Summary
Osteochondral allografts at 37°C in TGF-ß supplemented media with dynamic culture conditions could significantly extend the clinical window for grafting from 14 to 60 days. This may enhance tissue availability, reduce costs, and minimize graft wastage. The findings of this research may contribute to improving the availability and quality of grafts, thereby advancing the field of joint resurfacing
Abstract
Objective
Physiological storage temperature and chondrogenic supplements can
enhance tissue viability, potentially overcoming the limitations associated with
osteochondral allograft transplantation. This study aimed to evaluate the quality of
macroscopically healthy cartilage across 12 different storage protocols to find optimum
storage conditions for osteochondral allograft plugs.
Methods
Osteochondral plugs were obtained from arthroplasty candidates and divided
into 12 groups based on two culture media (Media 1 (supplemented Dulbecco’s
Modified Eagle’s Medium (DMEM)/Ham’s Nutrient Mixture F12) or Media 2 (enriched
Media 1 with 10 ng/mL of TGF-β)), two culture conditions (static or dynamic), and three
temperatures (-70°C, 4°C, and 37°C).
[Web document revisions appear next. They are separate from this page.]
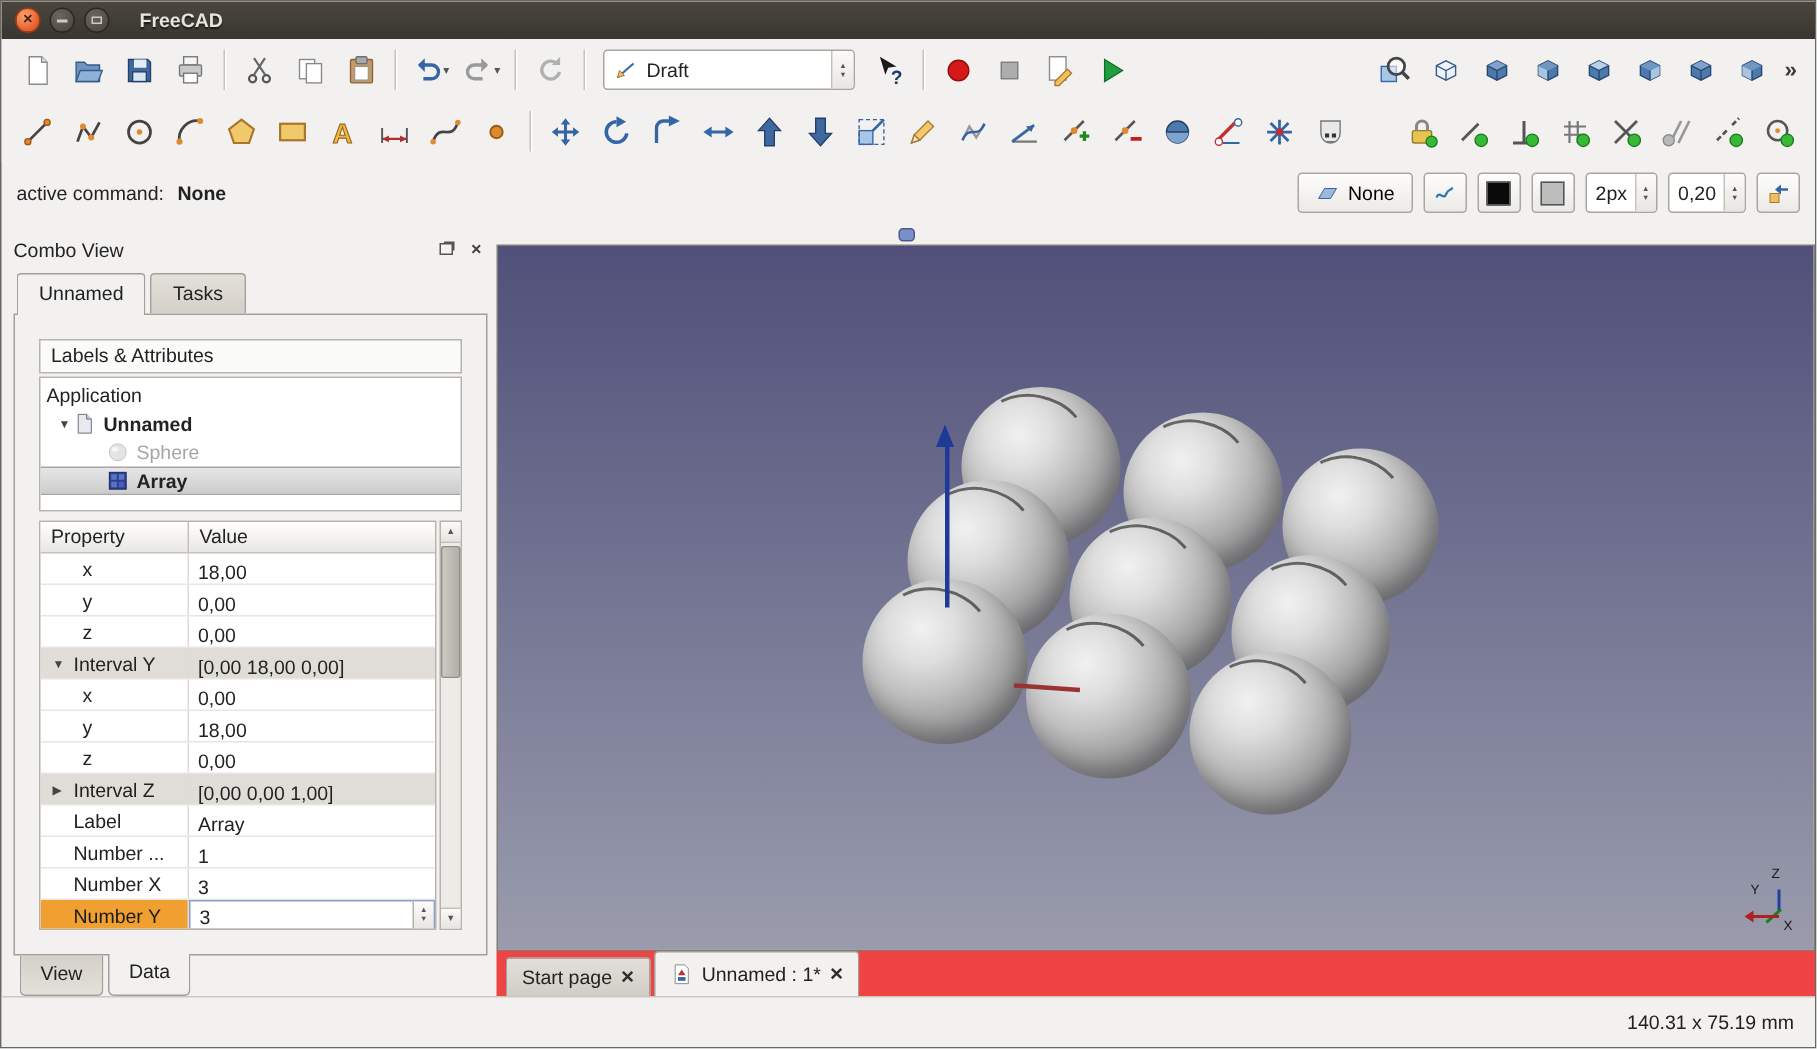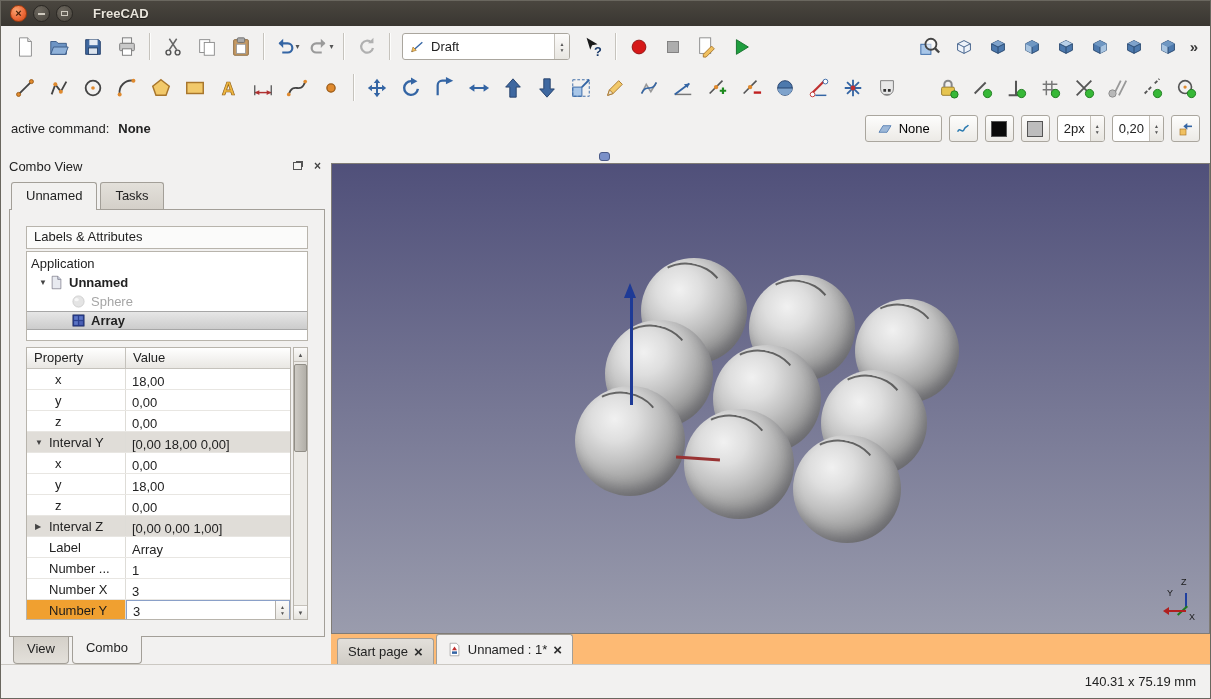--- a/index.html
+++ b/index.html
@@ -96,21 +96,21 @@
   .axis-cross{position:absolute;right:8px;bottom:14px;width:36px;height:42px;z-index:6;font-size:9px;color:#1a1a1a}
   .axc-z{position:absolute;left:20px;bottom:12px;width:2px;height:14px;background:#2040a0}
   .axc-zl{position:absolute;left:16px;top:0}
   .axc-y{position:absolute;left:10px;bottom:12px;width:13px;height:2px;background:#1e7a1e;transform:rotate(-42deg);transform-origin:right bottom}
   .axc-yl{position:absolute;left:2px;top:11px}
   .axc-x{position:absolute;left:2px;bottom:7px;width:19px;height:2px;background:#b02020}
   .axc-xh{position:absolute;left:-2px;bottom:4px;width:0;height:0;border-top:4px solid transparent;border-bottom:4px solid transparent;border-right:6px solid #b02020}
   .axc-xl{position:absolute;left:24px;bottom:-3px}
 
   
-  .doc-tabs{height:30px;display:flex;align-items:flex-end;gap:2px;padding-left:6px;background:#fdba74;flex:0 0 auto}
+  .doc-tabs{height:30px;display:flex;align-items:flex-end;gap:2px;padding-left:6px;background:#ef4444;flex:0 0 auto}
   .doc-tab{display:inline-flex;align-items:center;gap:6px;padding:0 10px;border:1px solid #a39f98;border-bottom:none;border-radius:3px 3px 0 0;background:linear-gradient(#e2dfda,#d1cdc6);height:26px;position:relative;z-index:1}
   .doc-tab.active{background:#f2f1f0;height:30px;z-index:3}
   .tab-close{font-weight:bold;font-size:15px;color:#2e2e2e;line-height:15px}
   .tab-icon{display:inline-flex}
   .status-bar{height:34px;border-top:1px solid #cbc8c2;background:#f2f1f0;display:flex;align-items:center;justify-content:flex-end;padding-right:14px;flex:0 0 auto}
 </style>
 </head>
 <body>
 
 <div id="app">
@@ -862,21 +862,21 @@
             <span class="sb-arrow">▲</span>
             <span class="sb-track">
                 <span class="sb-thumb"></span>
               </span>
             <span class="sb-arrow">▼</span>
           </div>
         </div>
       </div>
       <div class="bottom-tabs">
         <span class="b-tab">View</span>
-        <span class="b-tab active">Combo</span>
+        <span class="b-tab active">Data</span>
       </div>
     </div>
 
     <div class="right-col">
       <span class="top-handle"></span>
       <div class="viewport" id="viewport" style="background: linear-gradient(rgb(80, 80, 122) 0%, rgb(154, 156, 173) 100%);">
         <div class="z-arrow-shaft"></div>
         <div class="z-arrow-head"></div>
         <div class="x-axis-line"></div>
         <div class="axis-cross">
Subsequently, samples were evaluated on days
1, 14, 28, and 60 for biochemical, biomechanical, and histopathological characteristics
alongside bacterial surveillance.
Results
A total of 4338 plugs from 843 donors were assessed. Chondrocyte viability
and proteoglycan synthesis were highest in the DMEM enriched with TGF-β at 37°C
and 4°C. Although biomechanical properties decreased over time in all groups,
dynamic culture conditions resulted in smaller decreases compared to other storage
protocols. Viscoelasticity was observed in all samples, with dynamic media groups
being maintained the most. Histological evaluation showed signs of degeneration, and
temperature variations affected the preservation of the tissue differently. Bacterial
surveillance identified contamination in specific storage conditions.
Conclusion
Storing osteochondral allografts at 37°C in TGF-β supplemented media
under dynamic conditions may extend the grafting window from 14 to 60 days. This
extension could improve tissue availability, reduce costs, and minimize graft wastage,
thereby advancing joint resurfacing techniques. Further research is needed to confirm
the safety and efficacy of this storage protocol.